╭─ Stored data

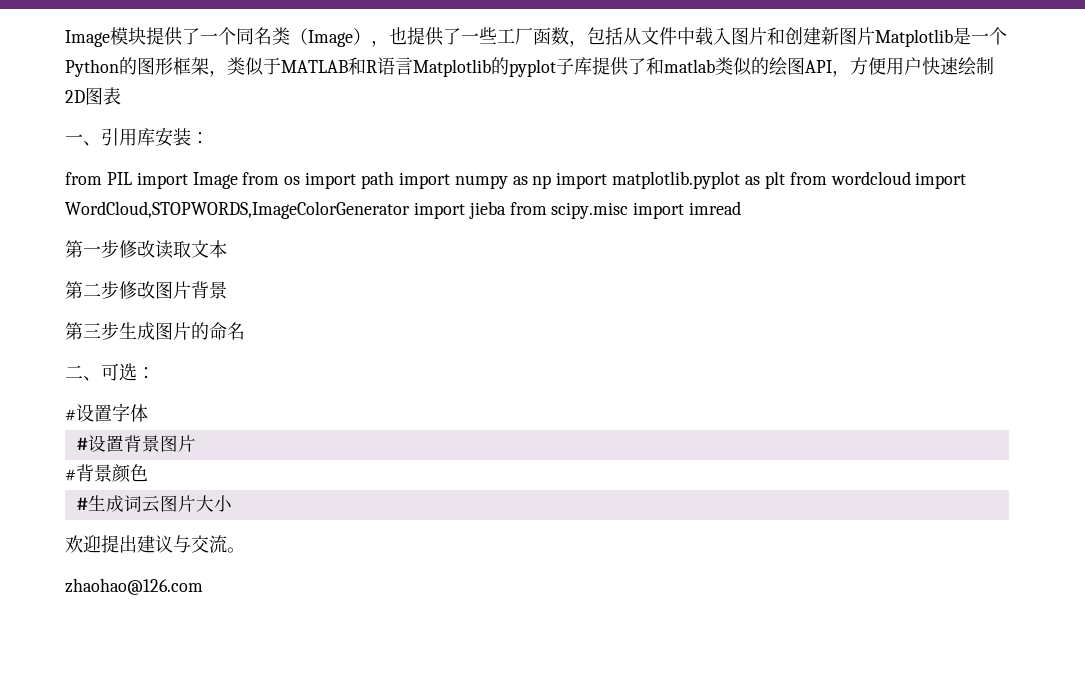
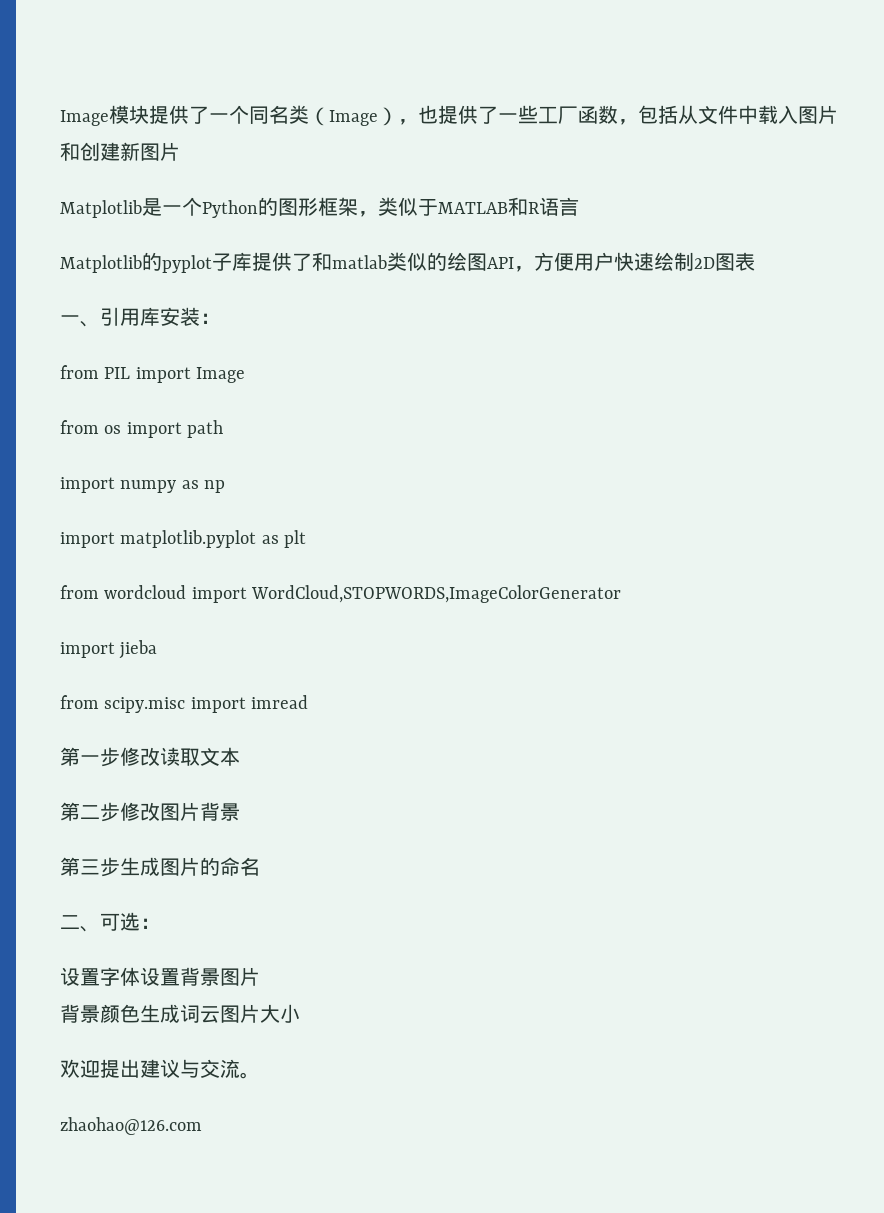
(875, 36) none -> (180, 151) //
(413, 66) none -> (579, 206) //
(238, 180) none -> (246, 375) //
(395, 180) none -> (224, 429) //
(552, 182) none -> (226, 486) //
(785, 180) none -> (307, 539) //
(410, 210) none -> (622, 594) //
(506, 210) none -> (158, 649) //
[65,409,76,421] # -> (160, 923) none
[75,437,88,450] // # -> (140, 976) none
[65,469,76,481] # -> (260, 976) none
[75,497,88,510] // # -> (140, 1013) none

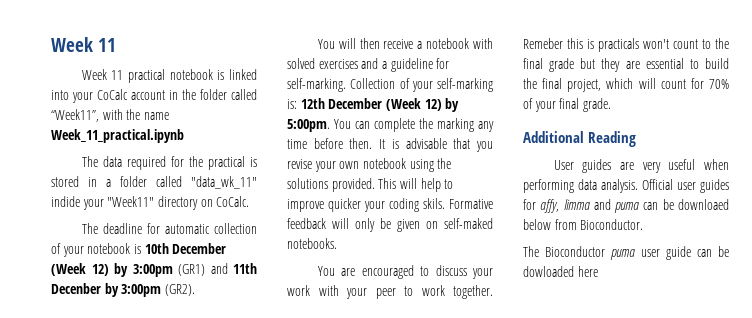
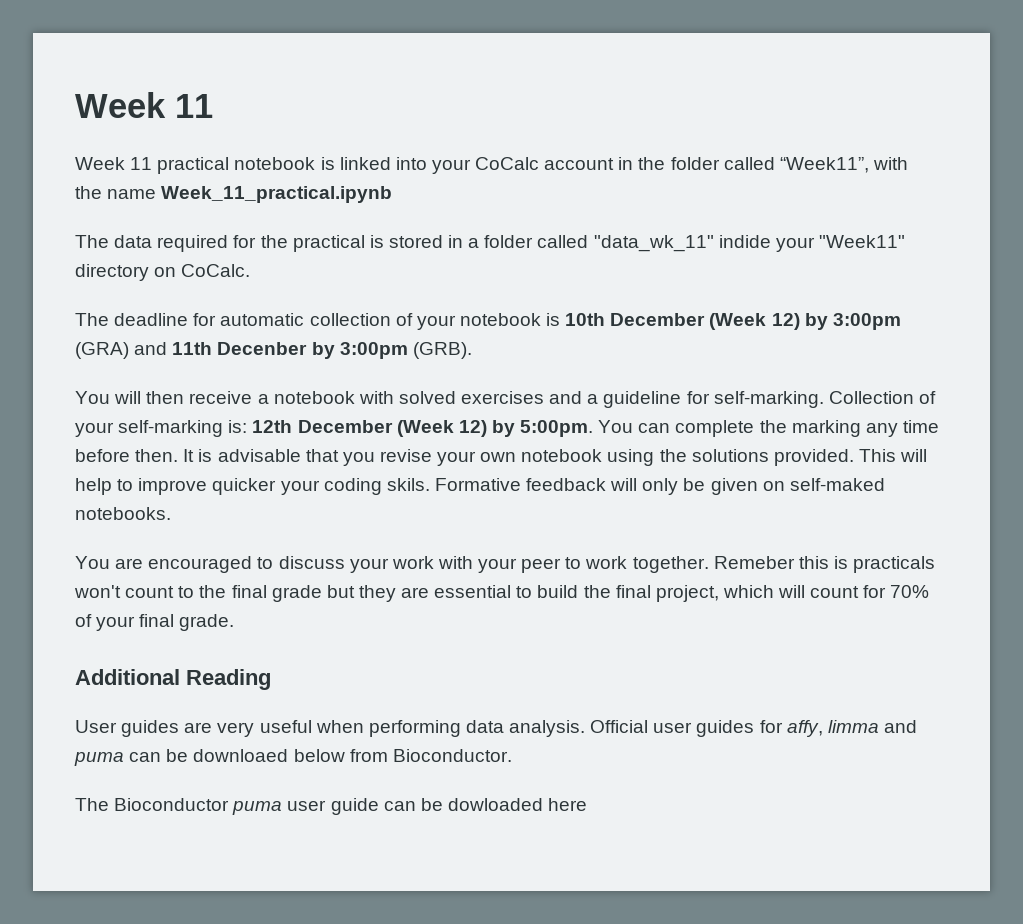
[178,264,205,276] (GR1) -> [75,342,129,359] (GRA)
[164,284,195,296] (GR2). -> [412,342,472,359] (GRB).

╰─

Try it ::
Reproduce each line above that contains "none".

Solution to this problem ::
(875, 36) none -> (180, 151) //
(413, 66) none -> (579, 206) //
(238, 180) none -> (246, 375) //
(395, 180) none -> (224, 429) //
(552, 182) none -> (226, 486) //
(785, 180) none -> (307, 539) //
(410, 210) none -> (622, 594) //
(506, 210) none -> (158, 649) //
[65,409,76,421] # -> (160, 923) none
[75,437,88,450] // # -> (140, 976) none
[65,469,76,481] # -> (260, 976) none
[75,497,88,510] // # -> (140, 1013) none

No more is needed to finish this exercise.